Loto: fun with lottery numbers

x1: statistics

Run statistical tests suites Dieharder & ENT

Should be run from the CLI (depending on how you installed it), e.g.:

$ python loto/core.py x1

But can also be run as a script:

$ python loto/x1_statistics.py
loto.x1_statistics.build_stats_tests_sets(db_path, db_name)

Creates test sets files from the DB.

A test set file is in the format: one number per line.

Parameters
  • db_path (str) – path to the directory where the DB is stored.

  • db_name (str) – name of the DB.

Returns

list containing the paths to the files juste created.

Return type

list

loto.x1_statistics.check_installed_tools(desired_tools)

Prints out if any or all of the tools required are installed on the user’s machine.

Parameters

desired_tools (list) – list of the tools wished to be run, e.g. [‘pracrand’, ‘ent’, ‘dieharder’].

Returns

list of actually installed tools, e.g. [‘pracrand’, ‘dieharder’].

Return type

list

loto.x1_statistics.main()
loto.x1_statistics.run_tools(installed_tools, list_paths)

Starts a subprocess to run each requested tool, sequentially.

Each tool is ran with sensible defaults.

Parameters

installed_tools (list) – list of the tools to be run, e.g. [‘ent’, ‘dieharder’].

x2: plots

Visualize the lottery numbers distribution with matplotlib.

Many different combinations of parameters can be tried here. Most graphs generated here are trying to be visually pleasing if not very helpful :-)

Should be run from the CLI (depending on how you installed it), e.g.:

$ python loto/core.py x2

But can also be run as a script:

$ python loto/x2_plots.py
loto.x2_plots.gen_area_plot(df)

Generates an area plot.

Parameters

df (dataframe) – pandas dataframe containing all the draw results for the lottery (dates/balls/stars).

Returns

a string containing either a success or failure message.

Return type

string

loto.x2_plots.gen_heatmap(df)

Generates a heatmap image.

On the y-axis the draw dates, on the x-axis the balls and stars. Generates a nice image of the distribution of the numbers more than anything else.
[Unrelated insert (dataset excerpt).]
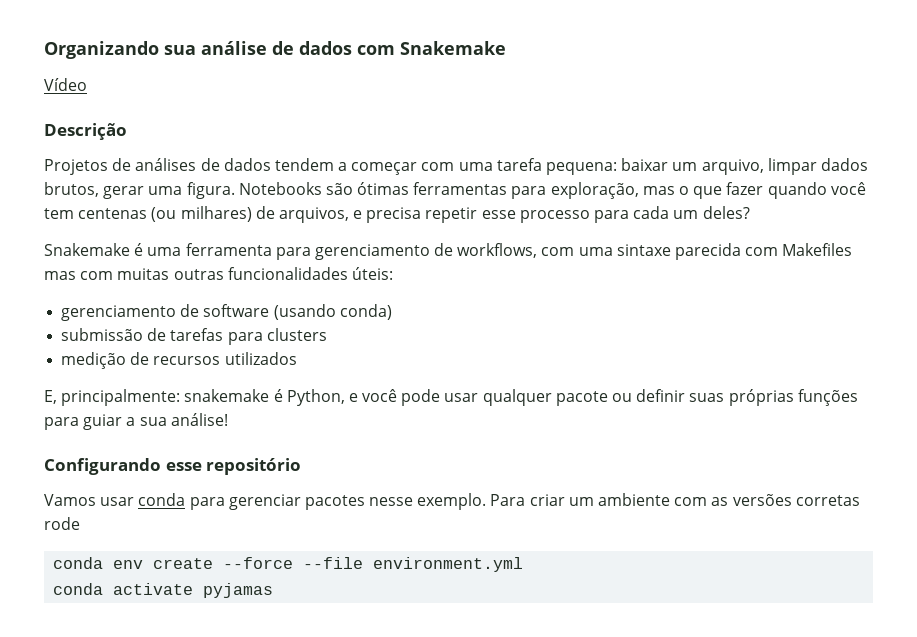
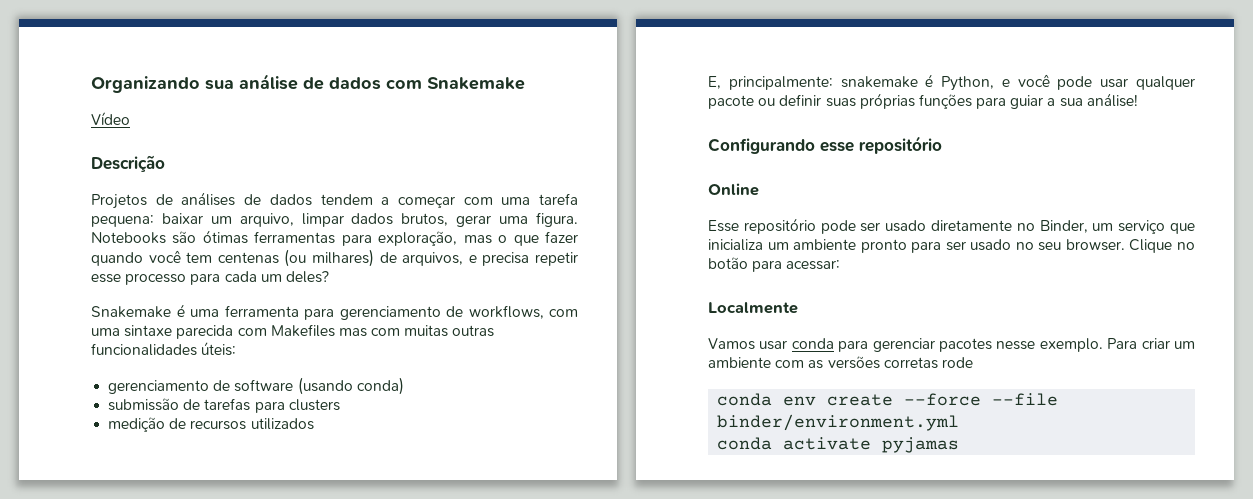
(302, 466) none -> [708,183,759,196] [708,218,1195,234] [708,239,1195,253] [708,257,841,272] [708,302,798,314] // Online // Esse repositório pode ser usado diretamente no Binder, um serviço que inicializa um ambiente pronto para ser usado no seu browser. Clique no botão para acessar: // Localmente
[373,557,524,572] environment.yml -> [717,414,960,431] binder/environment.yml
The image is written to the images dir.

Parameters

df (dataframe) – pandas dataframe containing all the draw results for the lottery (dates/balls/stars).

Returns

a string containing either a success or failure message.

Return type

string

loto.x2_plots.gen_line_plot(df)

Generates a line plot.

Parameters

df (dataframe) – pandas dataframe containing all the draw results for the lottery (dates/balls/stars).

Returns

a string containing either a success or failure message.

Return type

string

loto.x2_plots.gen_pie_plot(df)

Generates pie plots.

Shows the distribution of numbers drawn per ball (e.g. how many times the number 42 was drawn for ball n°3).

Parameters

df (dataframe) – pandas dataframe containing all the draw results for the lottery (dates/balls/stars).

Returns

a string containing either a success or failure message.

Return type

string

loto.x2_plots.load_plots_dataframe(db_path, db_name)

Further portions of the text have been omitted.